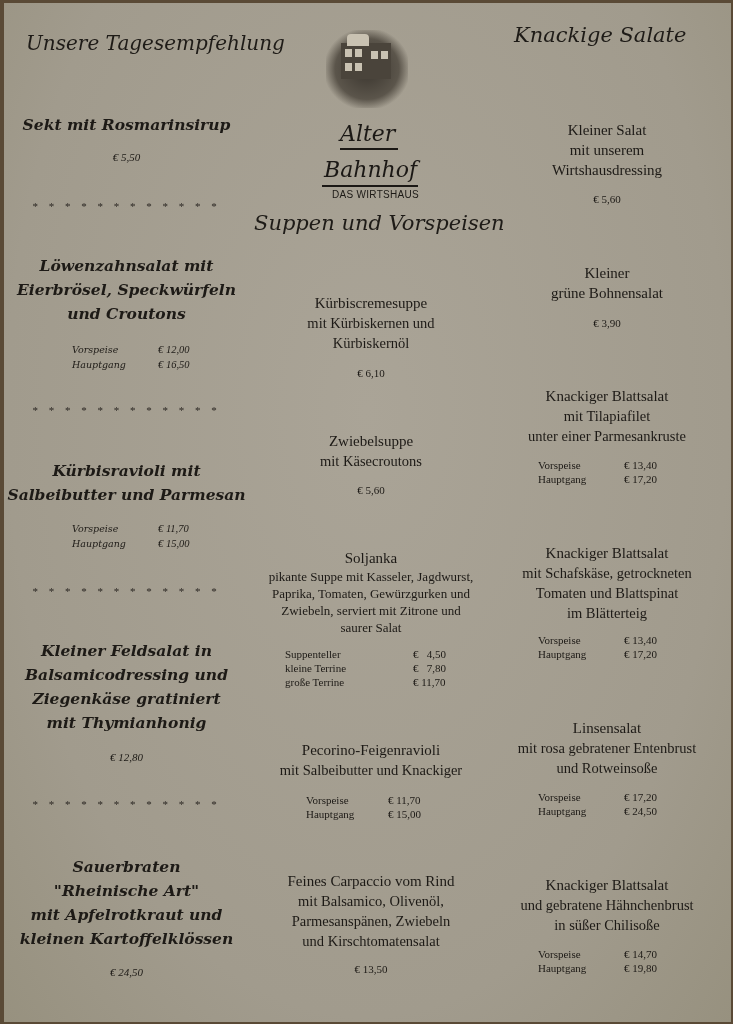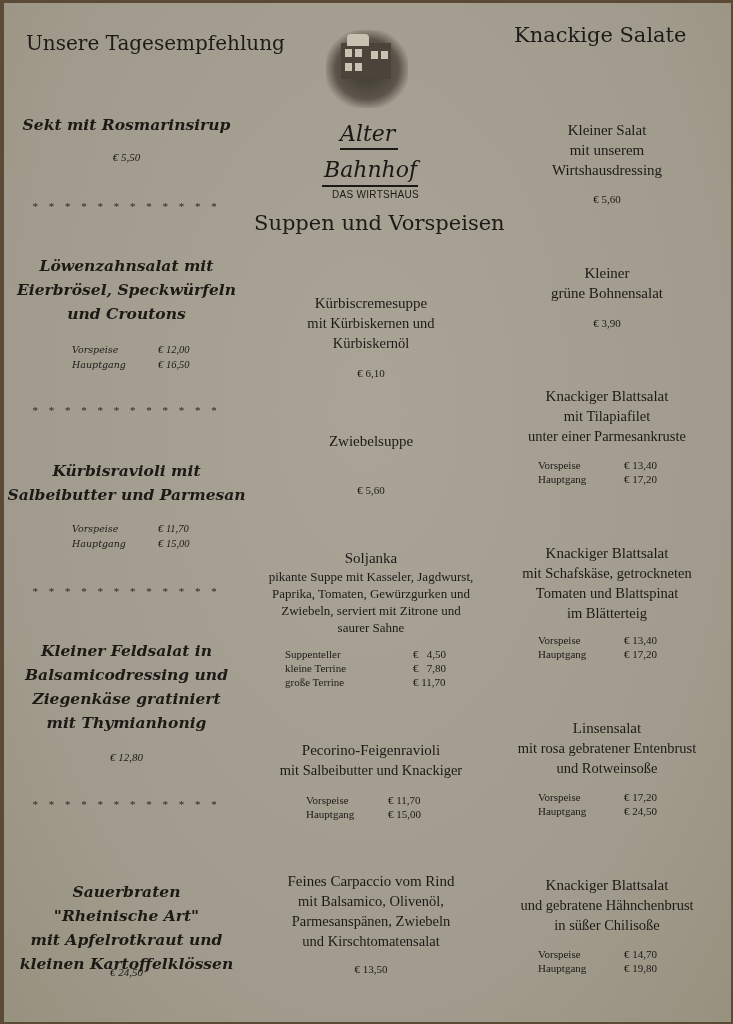--- a/index.html
+++ b/index.html
@@ -18,7 +18,7 @@
     font-family:"DejaVu Serif", serif; font-style:italic; font-weight:bold;
   }
   .abs { position:absolute; }
-  .sec-title { font-family:"DejaVu Serif", serif; font-size:20px; color:#1e1b17; }
+  .sec-title { font-family:"DejaVu Serif", serif; font-style:italic; font-size:20px; color:#1e1b17; }
   .left-col .dish { position:absolute; left:0; width:245px; text-align:center; font-size:15.5px; line-height:24px; }
   .left-col .price { position:absolute; left:0; width:245px; text-align:center; font-size:11px; font-style:italic; font-family:"Liberation Serif", serif; }
   .stars { position:absolute; left:0; width:245px; text-align:center; font-size:11px; letter-spacing:4px; color:#2a2622; }

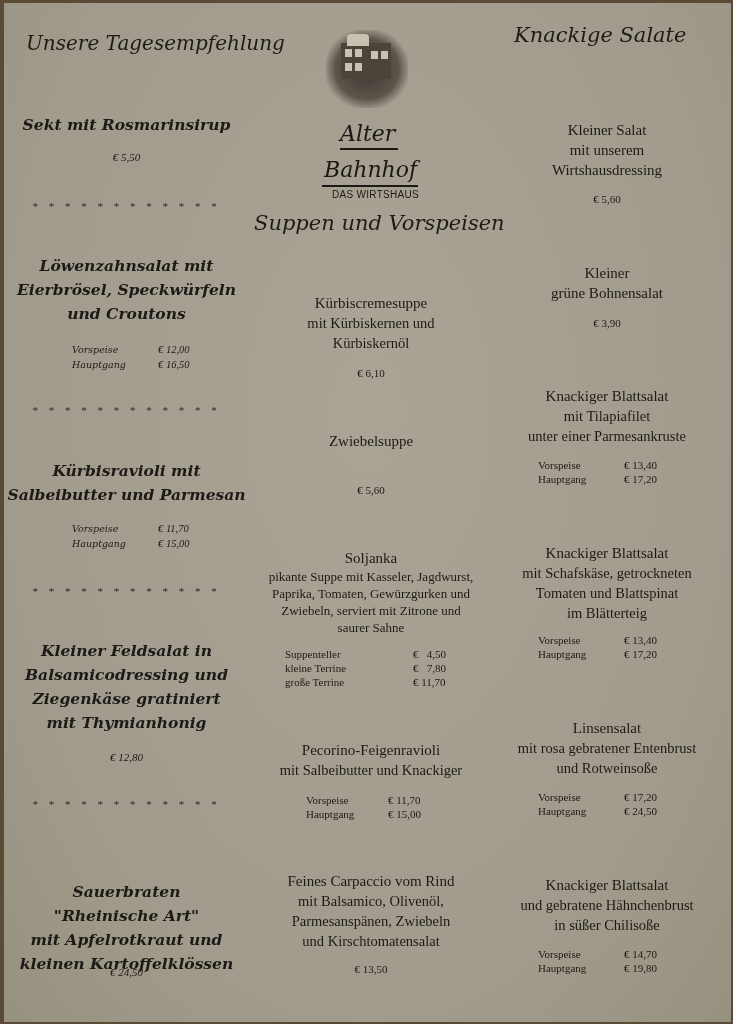--- a/index.html
+++ b/index.html
@@ -136,6 +136,7 @@
 
   <div class="block" style="left:242px; width:250px; top:428px;">
     <div class="title">Zwiebelsuppe</div>
+    <div class="desc">mit Käsecroutons</div>
   </div>
   <div class="simple-price" style="left:242px; width:250px; top:481px;">€ 5,60</div>
 

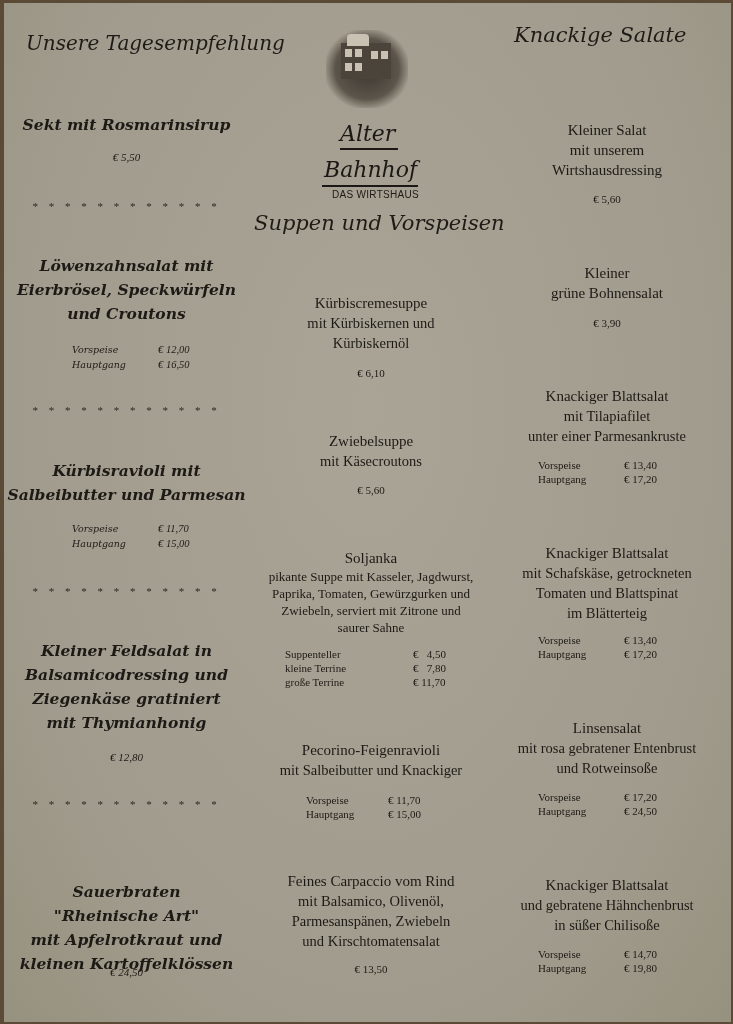--- a/index.html
+++ b/index.html
@@ -145,7 +145,7 @@
     <div class="desc" style="font-size:13px;">pikante Suppe mit Kasseler, Jagdwurst,</div>
     <div class="desc" style="font-size:13px;">Paprika, Tomaten, Gewürzgurken und</div>
     <div class="desc" style="font-size:13px;">Zwiebeln, serviert mit Zitrone und</div>
-    <div class="desc" style="font-size:13px;">saurer Sahne</div>
+    <div class="desc" style="font-size:13px;">saurer Salat</div>
   </div>
   <div class="pt" style="left:281px; top:644px; line-height:14px;">
     <div class="row">

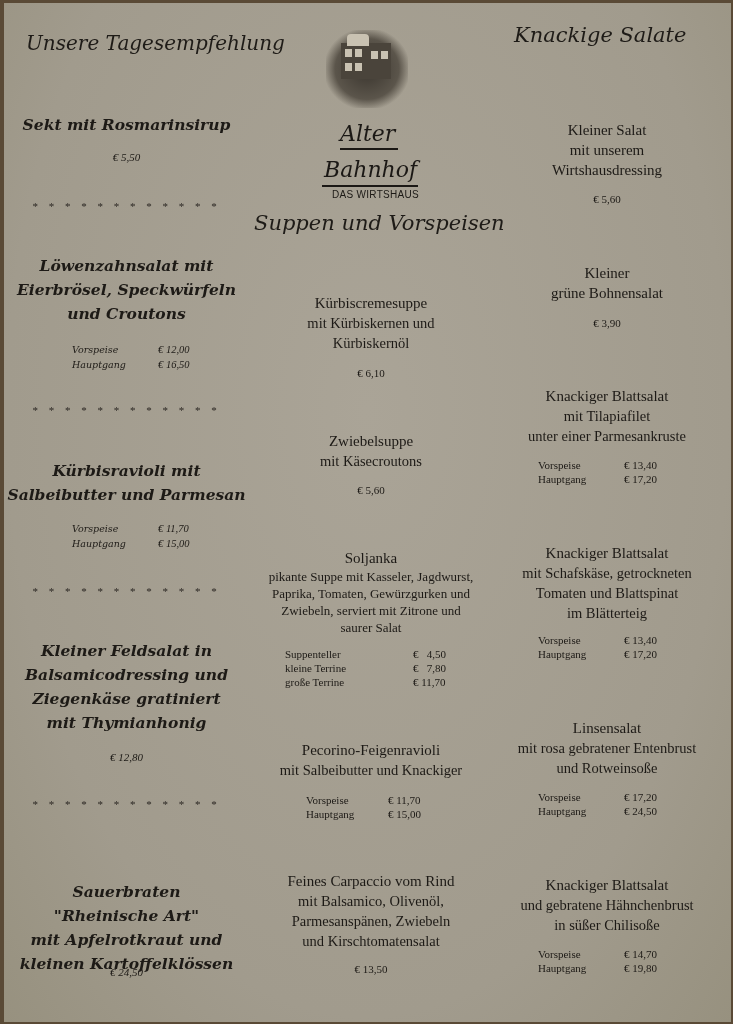--- a/index.html
+++ b/index.html
@@ -98,7 +98,7 @@
     <div class="price" style="top:748px;">€ 12,80</div>
     <div class="stars" style="top:795px;">* * * * * * * * * * * *</div>
 
-    <div class="dish script" style="top:877px;text-align:center;">
+    <div class="dish script" style="top:852px;text-align:center;">
       <div>Sauerbraten</div>
       <div>"Rheinische Art"</div>
       <div>mit Apfelrotkraut und</div>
********
WHAT THE EXERCISE ASKS: Looking at the records, how many of the lines contain the string "saurer"? Only the number should be given.

WRITTEN RESPONSE: 2